Corte di Cassazione: accolta la domanda di risarcimento per straining

Con l’ordinanza 18164/2018 la Corte di Cassazione afferma che il dipendente può ottenere il risarcimento del danno in conseguenza di condotte qualificabili come straining, seppur nel ricorso lamenti di essere stato oggetto soltanto di mobbing.

Il fatto da cui ha avuto origine la vertenza

La lavoratrice ha fatto ricorso all’autorità giudiziaria per vedere accertata la sussistenza di una condotta mobbizzante posta in essere dal datore di lavoro, richiedendo una condanna di quest’ultimo ad un risarcimento danni, patrimoniali e non, per complessivi € 200.000,00, oltreché alla reintegra nel posto di lavoro e agli ulteriori danni commisurati al mancato guadagno del periodo intercorrente tra il licenziamento e la (eventuale) reintegra.

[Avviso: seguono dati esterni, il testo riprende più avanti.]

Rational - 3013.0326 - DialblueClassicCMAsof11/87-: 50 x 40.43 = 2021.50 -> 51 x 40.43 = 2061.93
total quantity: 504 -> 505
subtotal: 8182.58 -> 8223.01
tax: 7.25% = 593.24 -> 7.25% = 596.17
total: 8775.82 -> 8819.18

Il giudice di primo grado ha rigettato la domanda; in sede di appello, il giudice, respingendo parimenti la domanda della lavoratrice, affermava che solo con il ricorso in appello fosse stata prospettata un’ipotesi di straining in aggiunta a quella di mobbing.

L’ordinanza

La Cassazione ribadisce che lo straining  altro non è se non una forma attenuata di mobbing  nella quale non si riscontra il carattere della continuità delle azioni vessatorie che, ove si rivelino produttive di danno all’integrità psico-fisica del lavoratore, giustificano la pretesa risarcitoria fondata sull’art. 2087 c.c.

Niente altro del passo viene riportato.